Miami Mayor Manny Diaz defended the city's response to Hurricane Wilma, even as city officials struggled Wednesday to find temporary shelter for hundreds evicted from their rain-battered homes.

Diaz, delivering a generator and hot meals to seniors at the Armando Badía Senior Center in Flagami, downplayed the exodus from damaged homes and said city workers were working with the county to secure housing for those displaced. But critics said the situation underscores Miami's stock of substandard housing.

He shrugged off suggestions that city officials were overwhelmed by the initial response to collapsing roofs but acknowledged that some of those evacuated were first sent to a hotel without power.

Running a well-financed reelection campaign with no high-profile opposition, Diaz has been in front of the cameras since Wilma struck Miami, organizing an ice, water and food delivery drive at the Orange Bowl -- a neighborhood that likely has one of the highest voting turnouts in the city. The effort earned him kudos from Gov. Jeb Bush.
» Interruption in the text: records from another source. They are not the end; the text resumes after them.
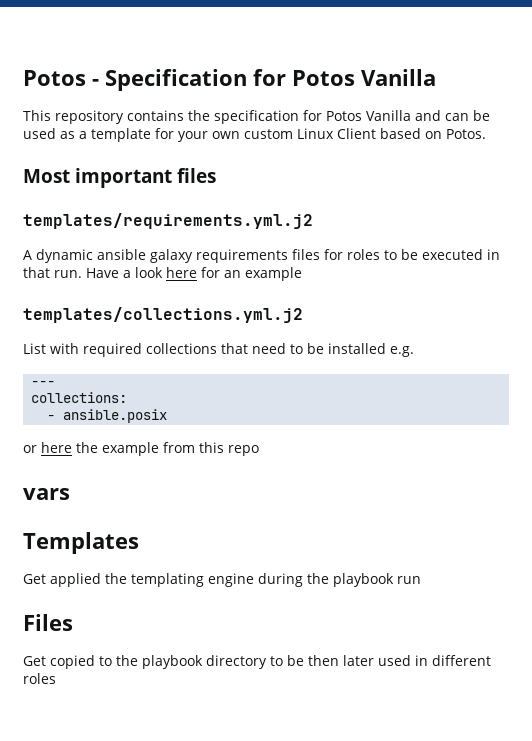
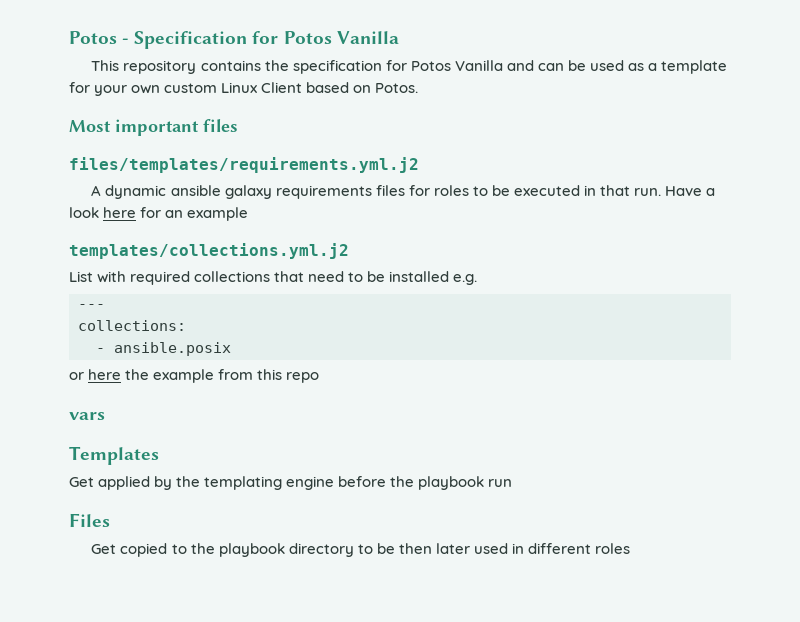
[23,213,313,229] templates/requirements.yml.j2 -> [69,157,419,173] files/templates/requirements.yml.j2
(101, 580) none -> [154,476,173,490] by
[258,573,303,587] during -> [338,476,387,487] before

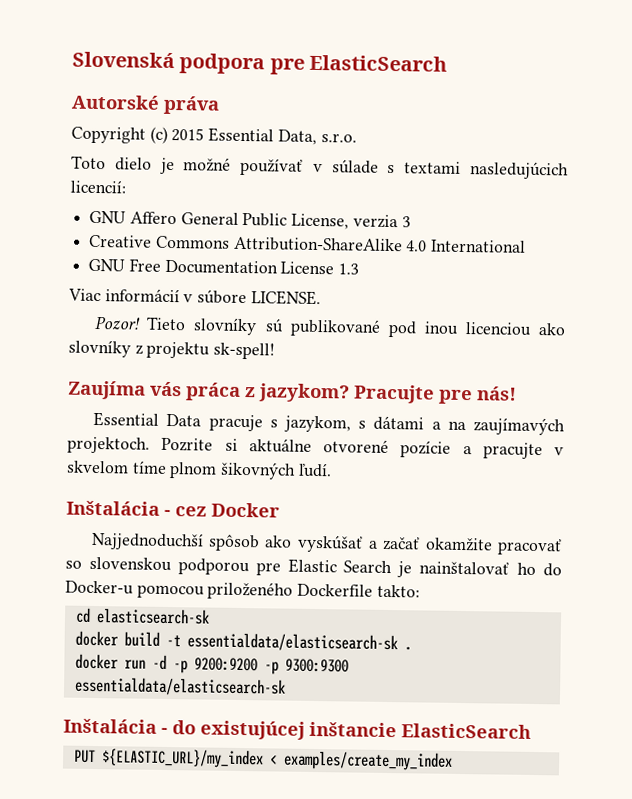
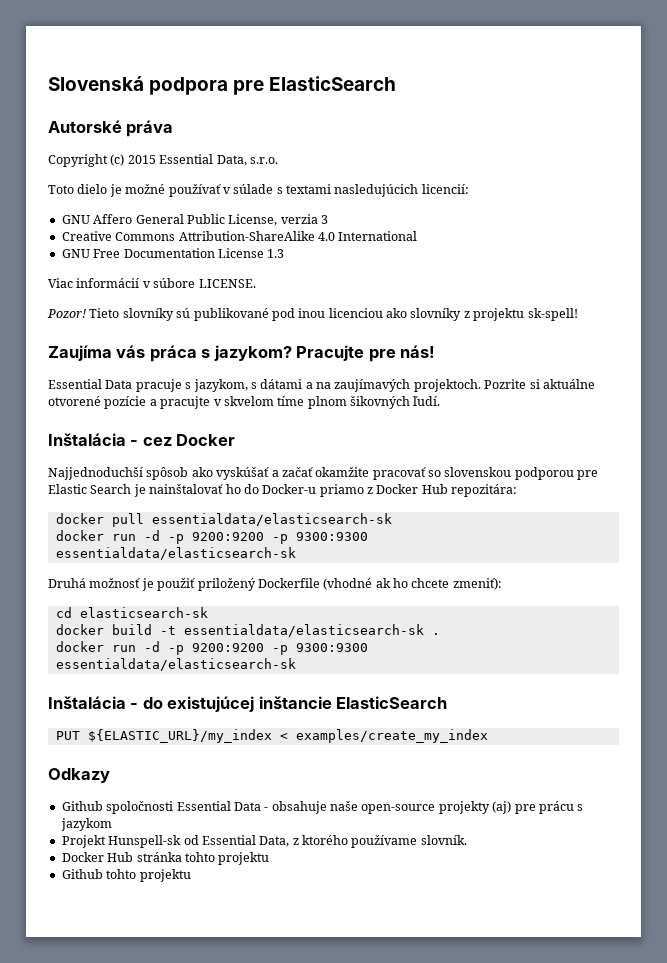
[245,387,256,398] z -> [201,349,211,358] s
[136,581,420,600] pomocou priloženého Dockerfile takto: -> [319,484,518,497] [55,513,392,527] [55,530,368,544] [55,547,296,560] [48,578,502,591] priamo z Docker Hub repozitára: // docker pull essentialdata/elasticsearch-sk // docker run -d -p 9200:9200 -p 9300:9300 essentialdata/elasticsearch-sk // Druhá možnosť je použiť priložený Dockerfile (vhodné ak ho chcete zmeniť):
(453, 760) none -> [48,768,110,783] [61,801,584,814] [60,818,112,831] [61,835,467,848] [61,852,270,865] [61,869,191,882] // Odkazy // Github spoločnosti Essential Data - obsahuje naše open-source projekty (aj) pre prácu s jazykom // Projekt Hunspell-sk od Essential Data, z ktorého používame slovník. // Docker Hub stránka tohto projektu // Github tohto projektu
Diaz rejected suggestions that the televised scenes of poor renters being forced out of their crumbling homes could play a role in the city election, which was postponed by Hurricane Wilma, but is now scheduled for Nov. 15.

Sushma Sheth, director of policy and communications at the Miami Workers Center, gave the city's response a mixed review. ''They need to be moved into other housing, not just removed and kicked to the curb,'' she said.

But the center and other organizations plan a press conference today to highlight what they see as a more pressing problem: preventing condemned buildings from becoming ripe prospects for glitzy condo developments.

''What concerns my organization is that long-standing poor conditions that are known and revealed by a disaster don't become a reason for wholesale gentrification and removal of those communities,'' she said.